Validity and Reliability of a (Brief) Diabetes “Survival Skills” Knowledge Test: KNOW Diabetes

Gretchen Youssef*, Edward H. Ip, Michelle Magee, Shyh Huei Chen, Amisha Wallia, Teresa Pollack, Emilie Touma, Clayton Bourges, Lynne Brecker

*Corresponding author for this work

Research output: Contribution to journalArticlepeer-review

4 Scopus citations

Abstract

Purpose: The purpose of this study was to determine the validity and reliability of the KNOW Diabetes test, a survival skills knowledge test, in identifying essential self-care knowledge deficits in adults with type 2 diabetes mellitus (T2DM).

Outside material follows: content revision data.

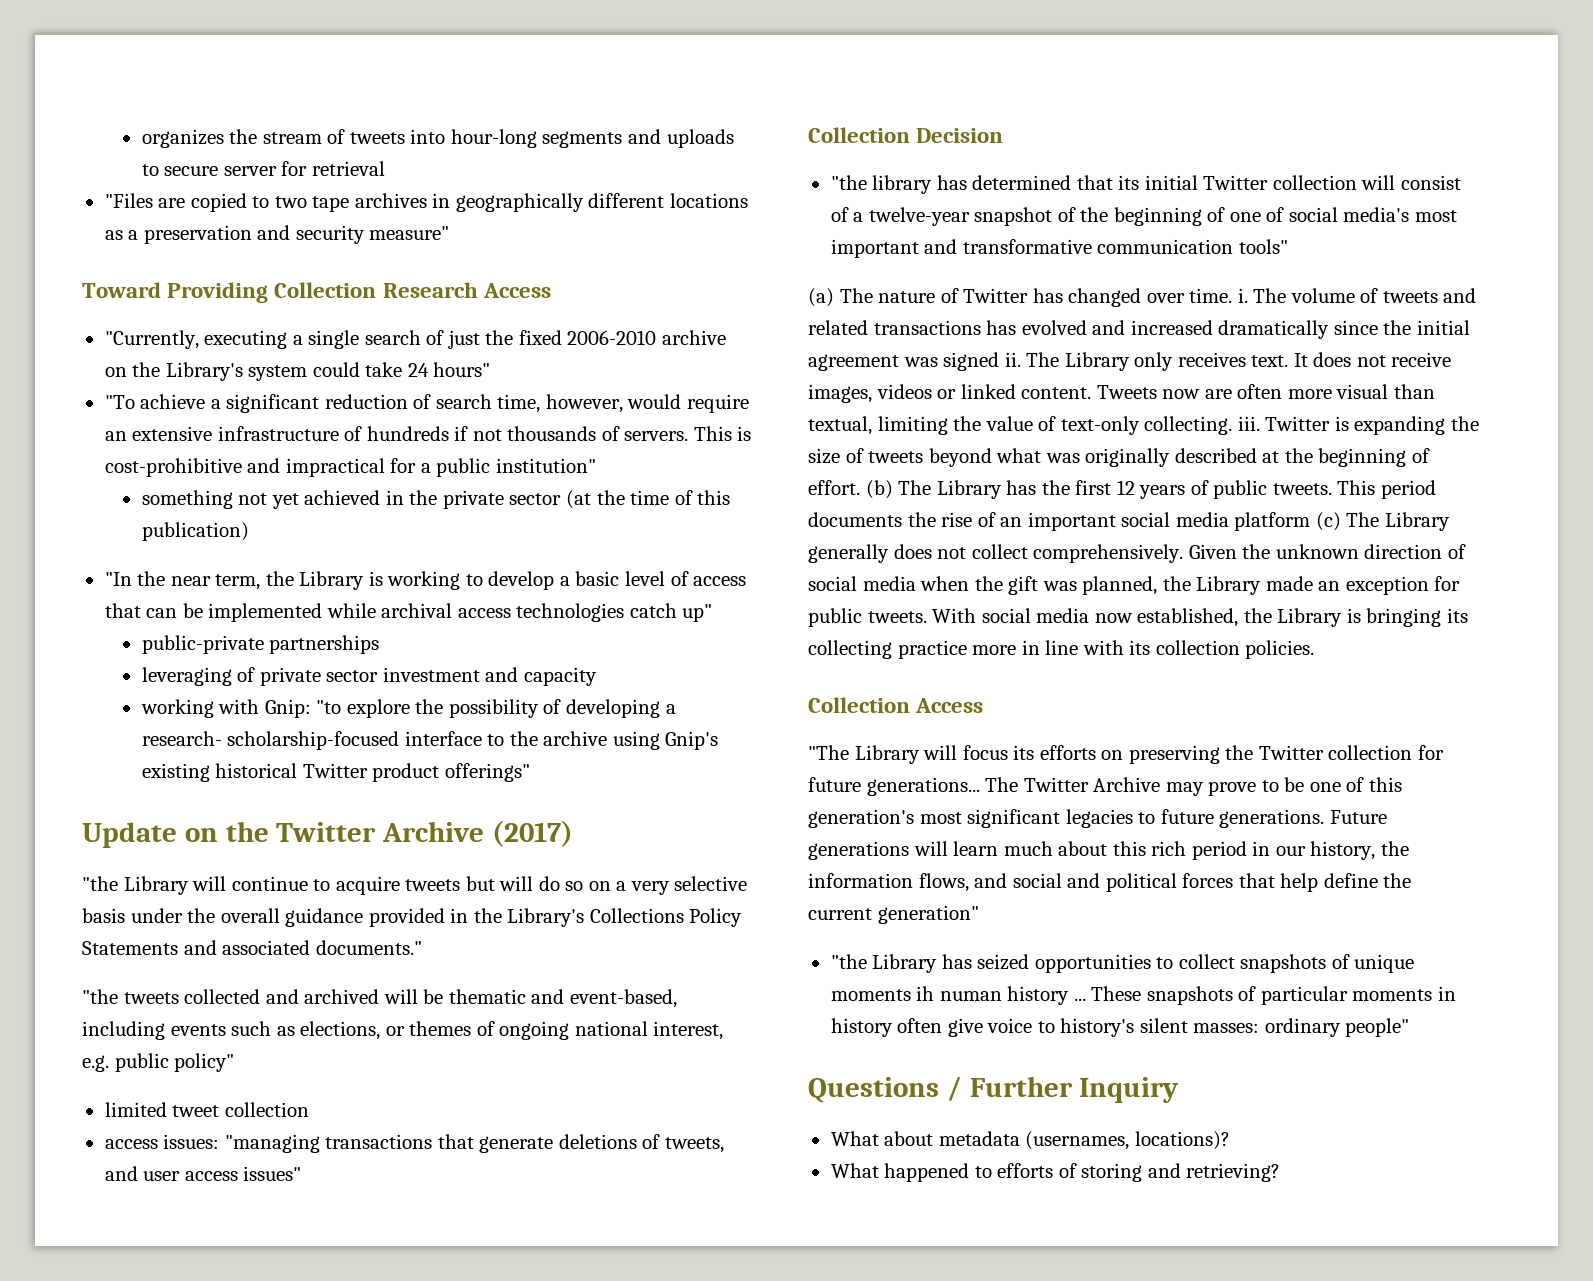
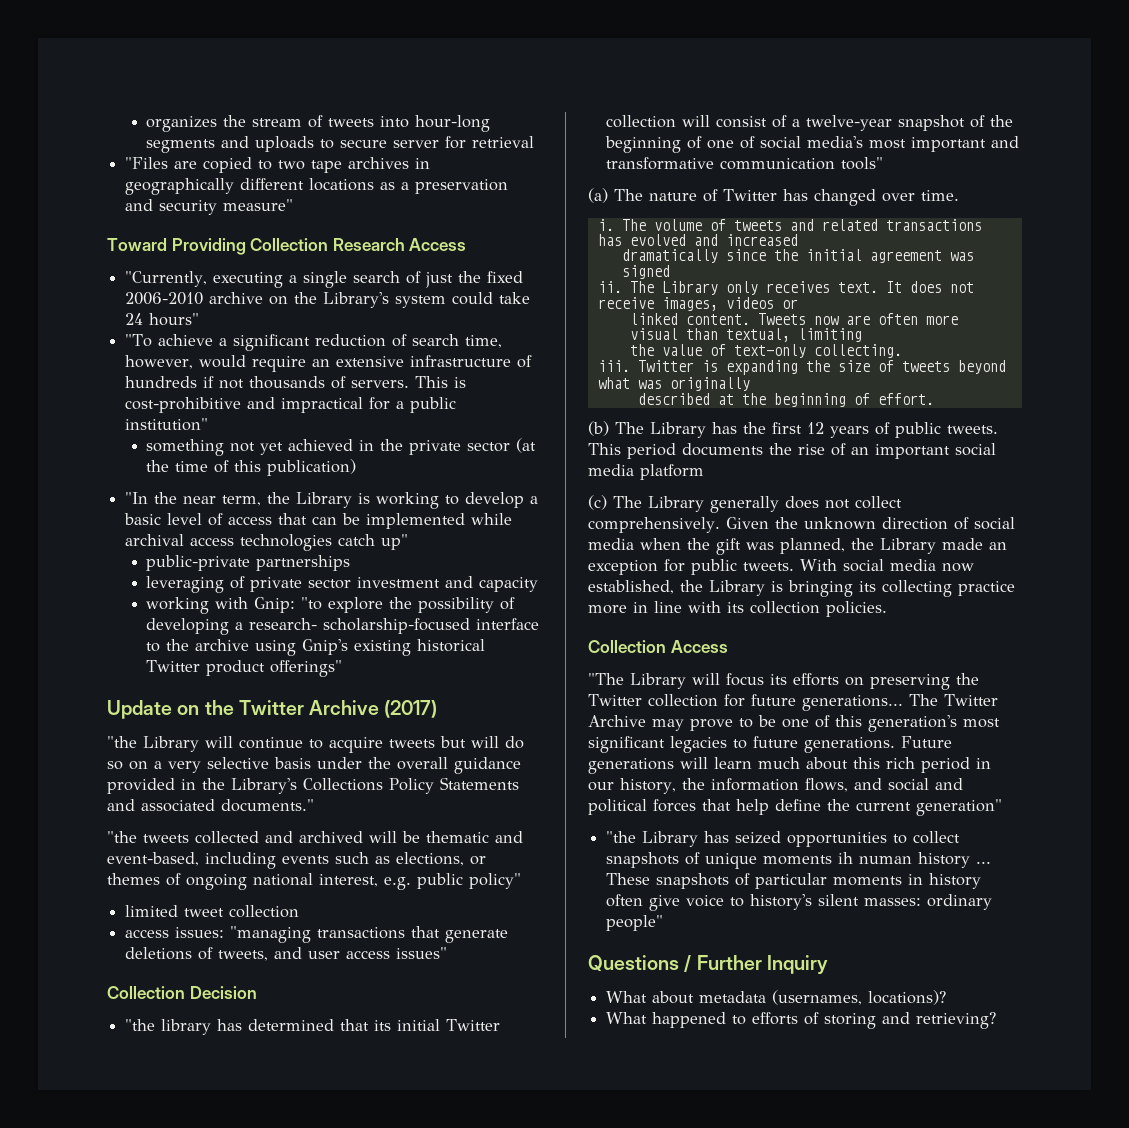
(1233, 295) none -> (959, 195) //
(1213, 327) none -> (798, 240) //
(1000, 361) none -> (670, 272) //
(957, 394) none -> (798, 304) //
(948, 425) none -> (862, 335) //
(1233, 425) none -> (902, 351) //
(1171, 457) none -> (750, 384) //
(860, 487) none -> (934, 399) //
(1311, 521) none -> (704, 472) //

Methods: The study was conducted in 3 United States cities among adults with T2DM. A pilot feasibility phase was followed by a validation phase. Both traditional and item response theory (IRT)–based analyses were conducted. Test items were scored against an answer key. Descriptive statistics, internal consistency evaluation using Cronbach’s alpha, IRT, reliability assessment using test-retest correlation, and construct validity analyses were conducted. Results: Consented adults (n = 280) with T2DM completed the study. In phase 1 (n = 53), the feasibility of implementation was demonstrated and resulted in a 15-question survey. In phase 2, participants (n = 227) completed the survey, with a subgroup (n = 54) completing it in a test-retest fashion. The test showed acceptable psychometric properties including unidimensionality, local independence, and differential item functioning. Concurrent validity testing showed that patients who are older, have a lower level of education, have Medicare or Medicaid, and have foot pain or numbness scored significantly lower than patients who did not. Divergent validity was assessed by testing differences between other comorbidities and revealed all tests to be nonsignificant. Conclusions: The KNOW Diabetes test is appropriate for identifying knowledge deficits in diabetes self-management survival skills.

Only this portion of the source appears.